Microsoft Azure AZ-801 — Section 8: Implement and manage Storage Spaces Direct Part 3
50. Create a Windows failover cluster
I want to look now at installing the failover cluster service on our server here, or I should say our servers, because we’re going to put it on both NYC-DC1 and NYC-SVR1.
So, here we are on NYC-DC1. We’re just going to go to the Manage add roles and features. We’re going to click Next, next, next. All right. And then one more next. And we should see failover cluster servers. I believe I actually had already checked it off on this machine earlier. I don’t think I showed that, but I believe I did that already. Yeah, I did. So, I’ll show you that process over on the other server. So, you’ll get to see the whole process and you just have to do this on both servers.
So, here we are on NYC-SVR1, manage add roles and features and then we’re going to go to roll up to features and then here it is right here. So, we’ll just go ahead and add that. Click Next and click Install. All right. And again, you would also have to do that on NYC-DC1. I know you didn’t see me do that because I’d already done it, but now you’ve seen me do it on this one. So, it’s the same process. So, you would do that on both servers. I’m going to go and pause the recording while we’re waiting on this.

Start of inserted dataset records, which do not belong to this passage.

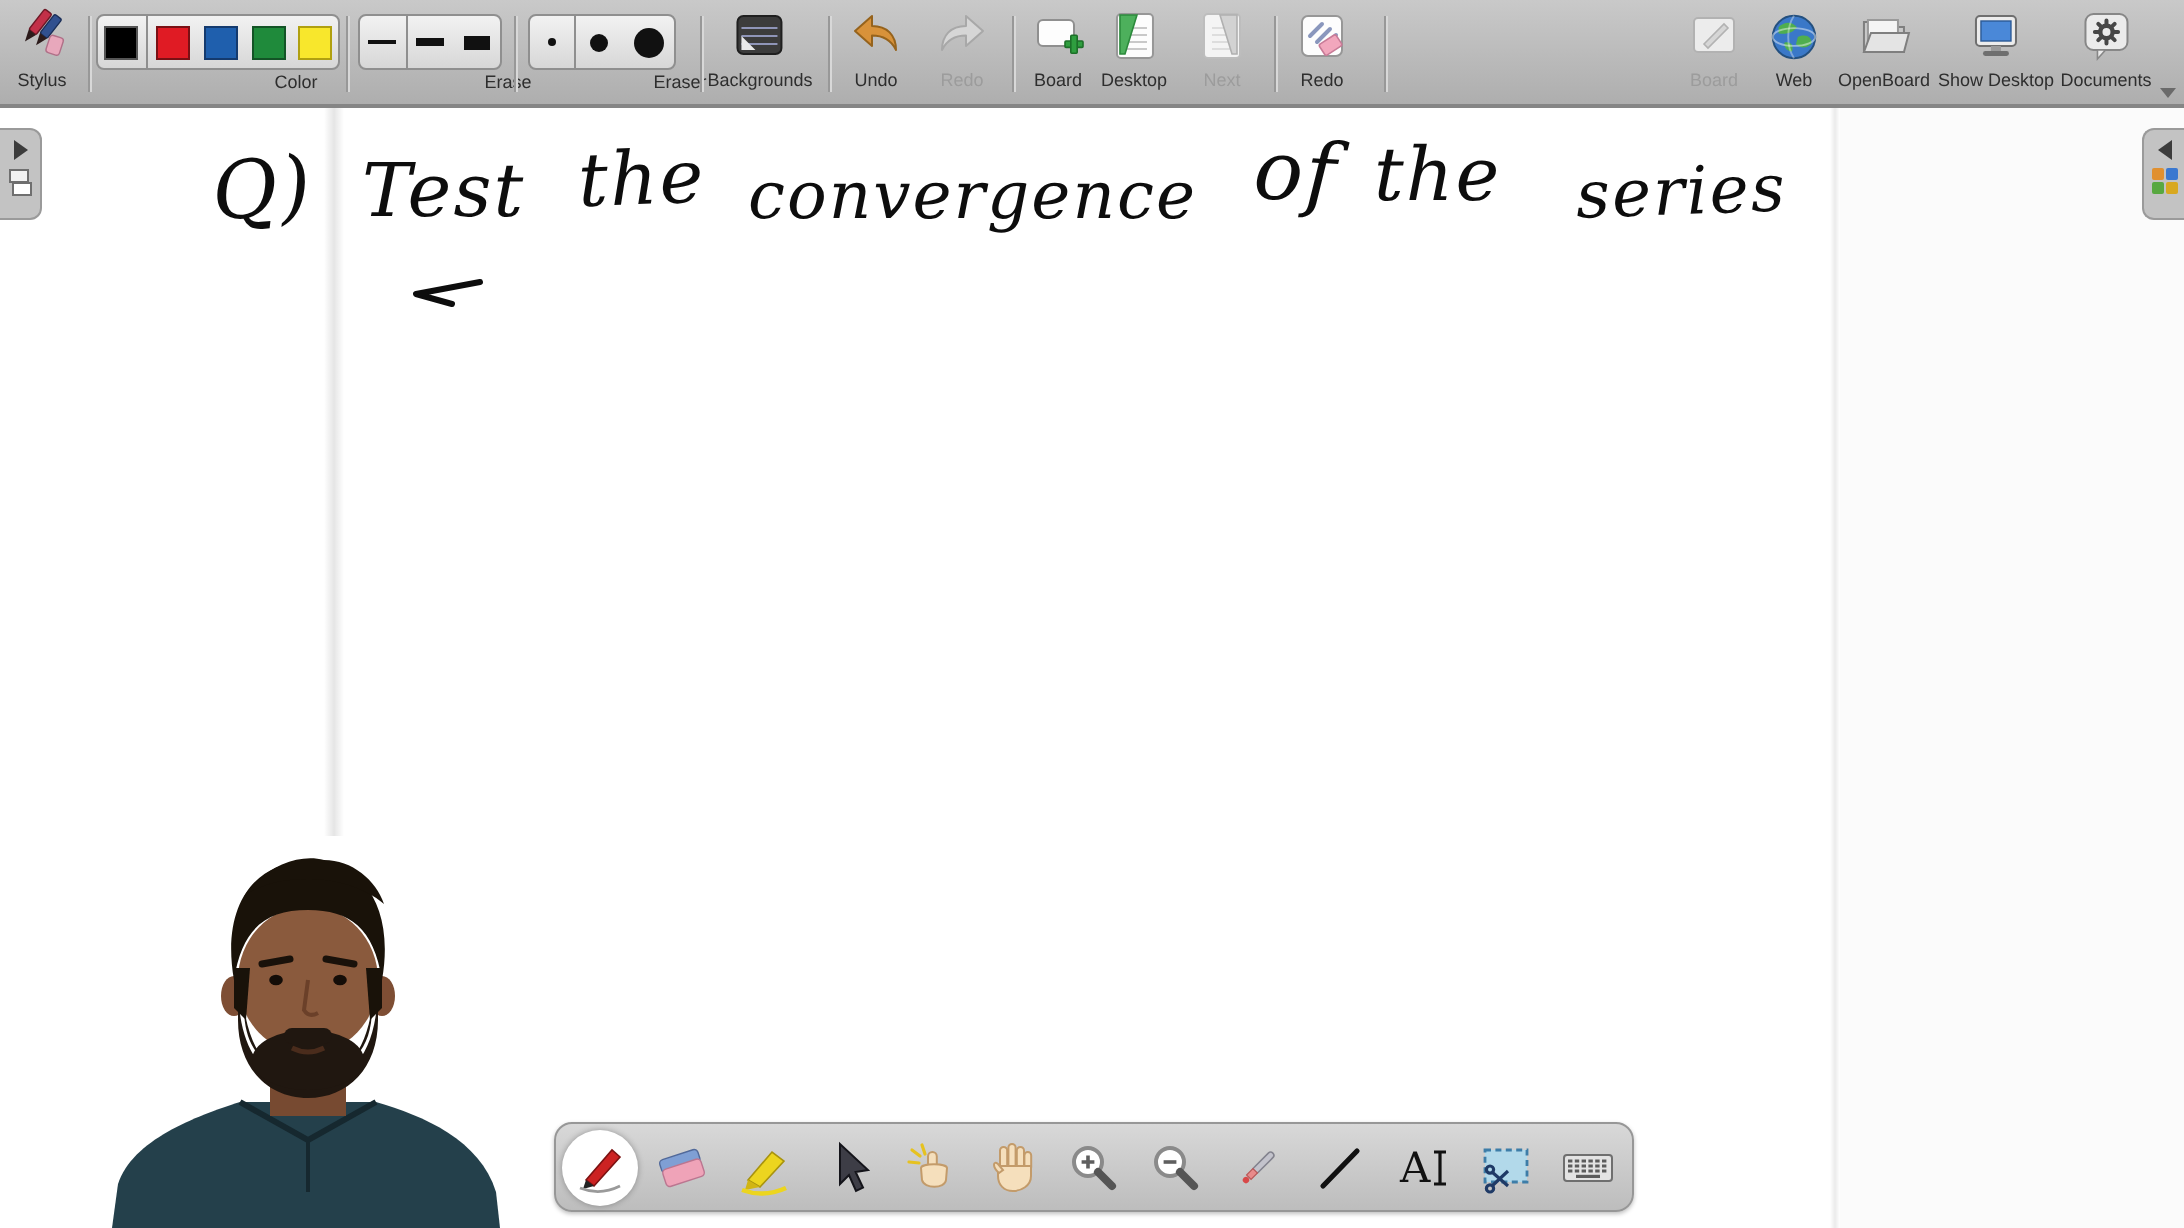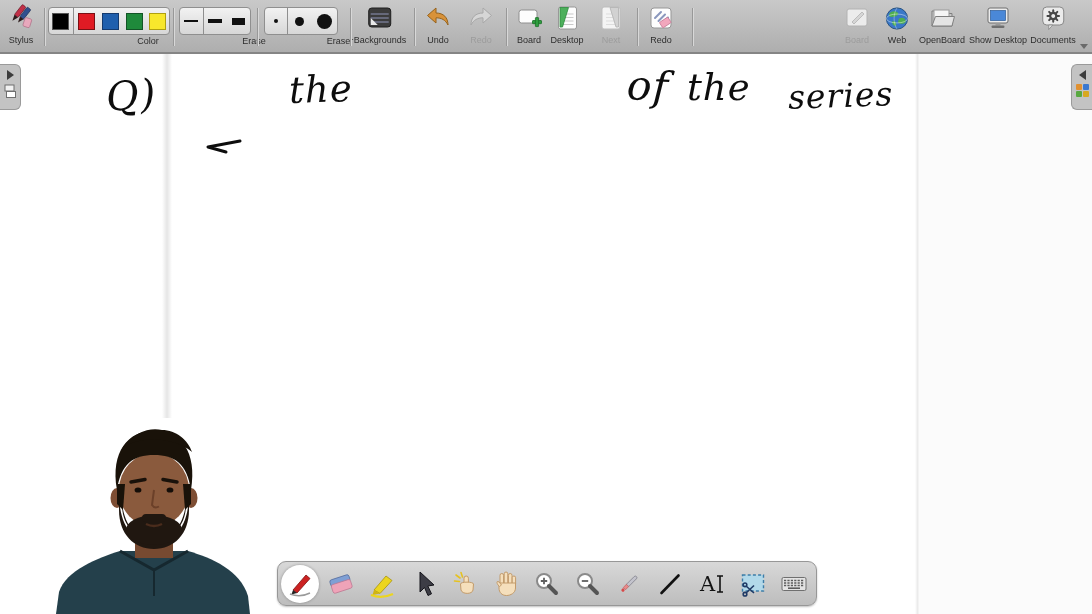--- a/index.html
+++ b/index.html
@@ -297,6 +297,7 @@
     <span class="gutter"></span>
 
     <span class="hw hw-q">Q)</span>
+    <span class="hw hw-w0">Test</span>
     <span class="hw hw-w1">the</span>
     <span class="hw hw-w3">of</span>
     <span class="hw hw-w4">the</span>

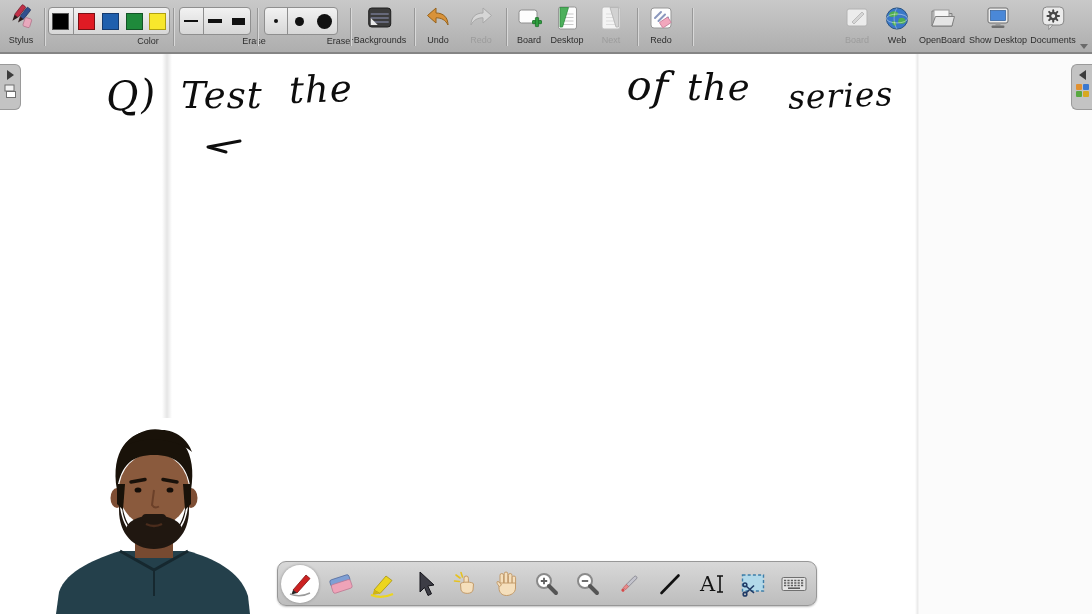--- a/index.html
+++ b/index.html
@@ -299,6 +299,7 @@
     <span class="hw hw-q">Q)</span>
     <span class="hw hw-w0">Test</span>
     <span class="hw hw-w1">the</span>
+    <span class="hw hw-w2">convergence</span>
     <span class="hw hw-w3">of</span>
     <span class="hw hw-w4">the</span>
     <span class="hw hw-w5">series</span>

Okay, so the cluster service is complete here. We’re going to hit Close. All right. And I’m going to jump over to my domain controller and I’m going to go Tools and we’re going to open up the failover cluster manager. So, the failover cluster manager is going to be the tool that’s going to manage all this. And as you can see, I don’t have a cluster right now, so we’re going to click to create a cluster. Going to click Next, and then we’re going to enter our two servers.
So, the first server is going to be NYC-DC1. It’s going to check to make sure the service is present and then we’re going to add NYC-SVR1. It’s going to check to make sure the service is present on that one as well. All right. Both are. We’re going to click Next.
Now, it’s going to tell me it’s going to recommend that I run the validation wizard. It’s going to run a bunch of tests to tell me if everything is good. And I’m going to say no to that. Keep in mind, when you do that, in the real world, Microsoft won’t provide any support if you don’t run the validation wizard first. But I’m going to do that. I’m not going to do it to save time. I’m going to click Next. Then it wants to know a cluster name and we’ll call this NYC cluster. That’s going to be the name of it. We’ll click Next. And we’re going to click Next again, and it’s going to be in building the official cluster. So, I’ll pause recording while that’s happening.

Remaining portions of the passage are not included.